Distinguere tra amore eterno e amore senza fine non è affatto ozioso in questo caso: se nel sentimento del primo tipo il futuro viene percepito come una perenne estensione del presente, nel secondo ciò che verrà è il luogo in cui vuole far rivivere il passato. «La stessa passione di sempre e nessuna vera possibilità: ecco il genere di follia verso cui sembravo avviarmi». A leggerlo in profondità, il romanzo di Spencer è un racconto sul tempo.

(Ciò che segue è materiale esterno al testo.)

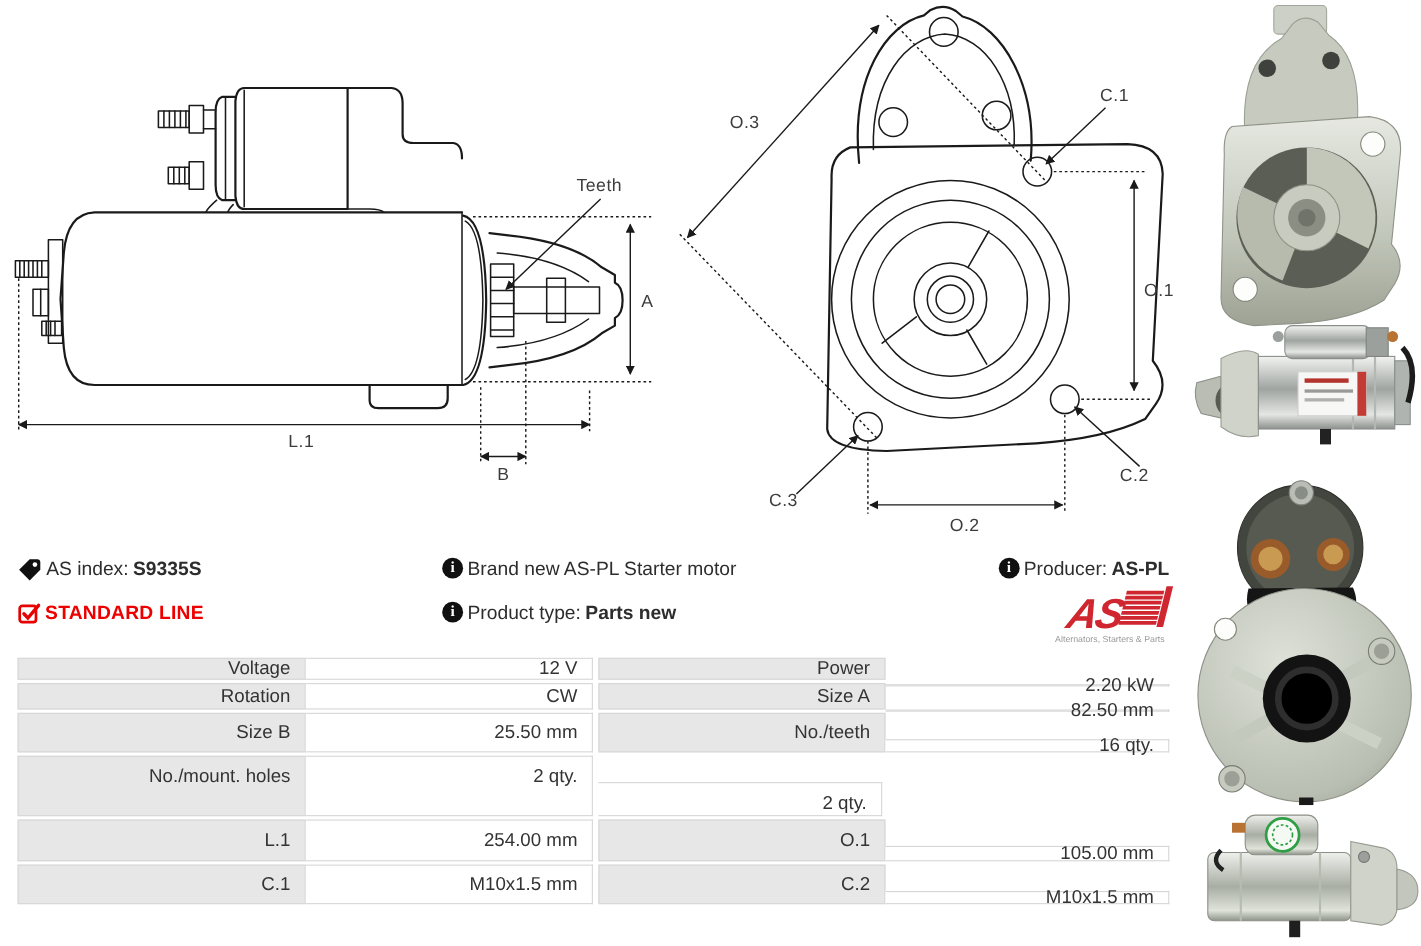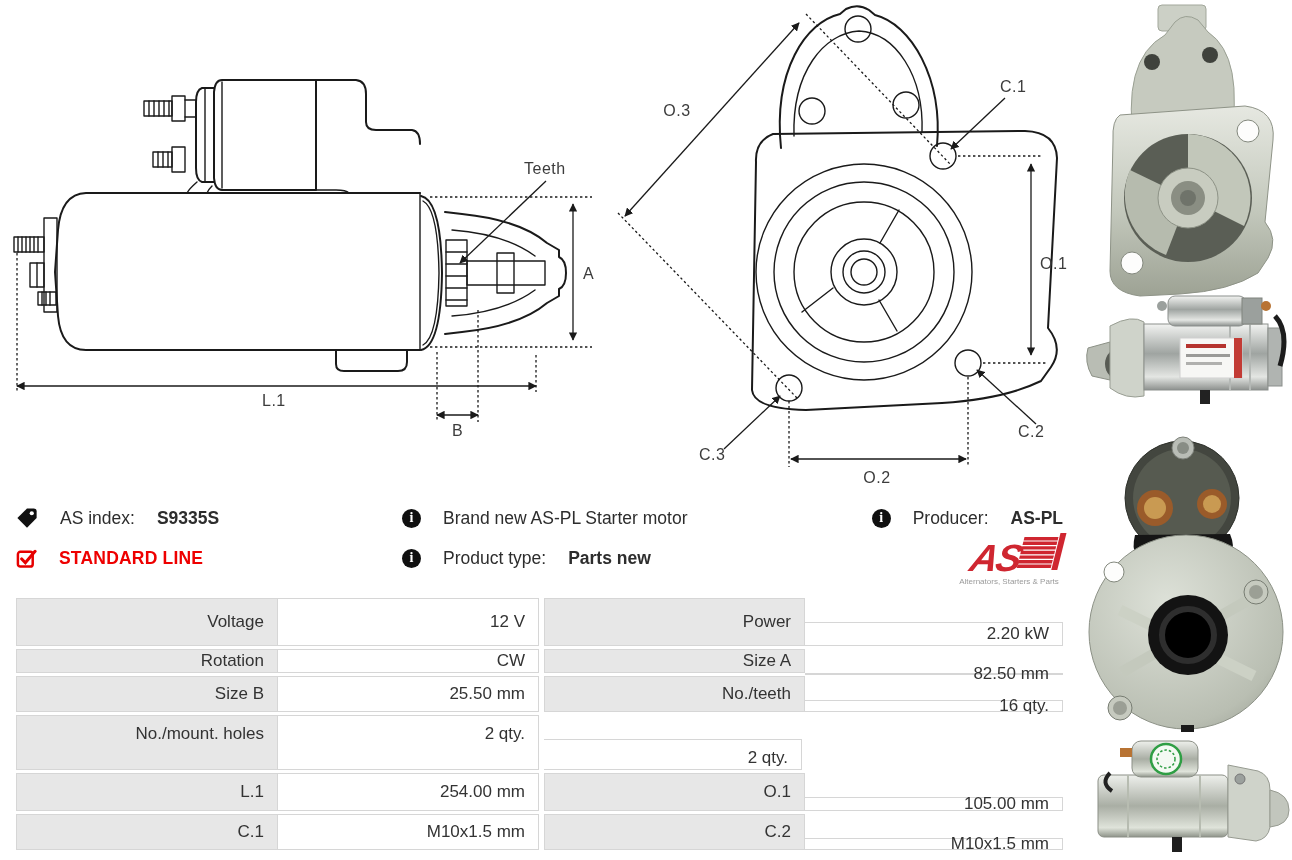"AS index:" .info-line { align-items: center -> flex-start; gap: 22px -> 4px }
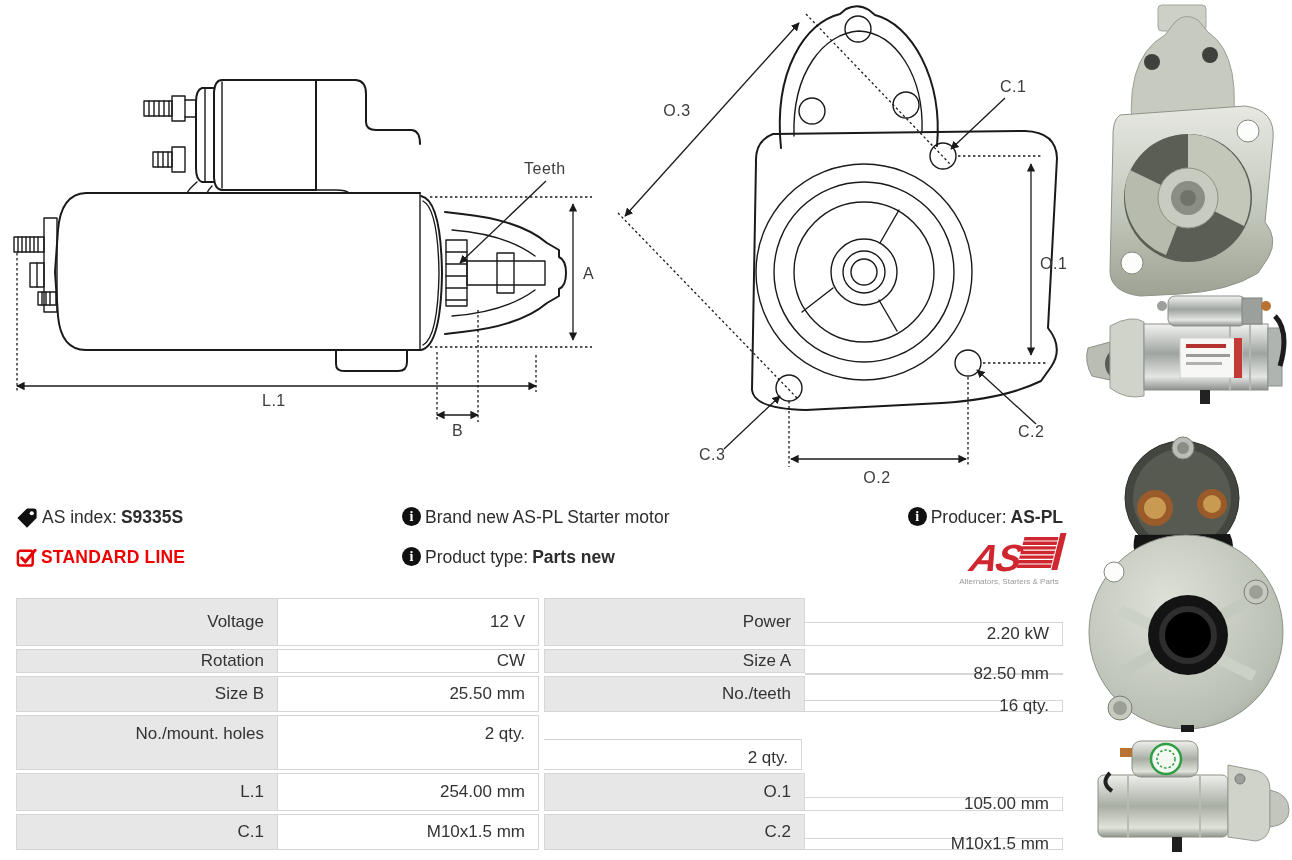"Voltage" div.spec-row { height: 48px -> 20px }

Fin dalle primissime pagine, il lettore non può fare a meno di domandarsi cosa ne sia di David nel momento in cui narra la sua storia. Sa che il protagonista trasgredirà l’ordine restrittivo e per gran parte del romanzo resta in attesa dell’incontro, chiedendosi che esiti avrà. Probabilmente è anche curioso di conoscere qualche dettaglio del passato, qualche ricordo concreto del grande amore perduto. Ma anche questa curiosità resta a lungo delusa. Per centinaia di pagine a dominare la scena non è l’amata; sono il resto dei Butterfield e i genitori di David, famiglie in cui non si sfalda soltanto l’unione matrimoniale ma anche quella col proprio tempo. In particolare, gli Axelrod, marxisti come si poteva esserlo nell’America dell’immediato secondo dopoguerra, «avevano vissuto conviti d’essere d’una generazione in anticipo sul resto del popolo» ma questa loro certezza è andata dissolvendosi, sbiadendo assieme alla fede politica. Va notato che se l’azione del romanzo prende le mosse nel mezzo degli anni sessanta, la sua voce narrante parla invece in un tempo successivo e molto diverso, il decennio dell’Io. Il vento degli anni in cui si è cominciato rifluire nel molle alveo dell’edonismo si avverte distintamente nella voce narcisista di David, una voce che pare non riconoscere altra grammatica se non quella del piacere personale e preferisce il sogno malato di un amore senza fine – «il sogno di non morire mai o viaggiare nel tempo» – a un’illusione ancor più infelice chiamata vita normale.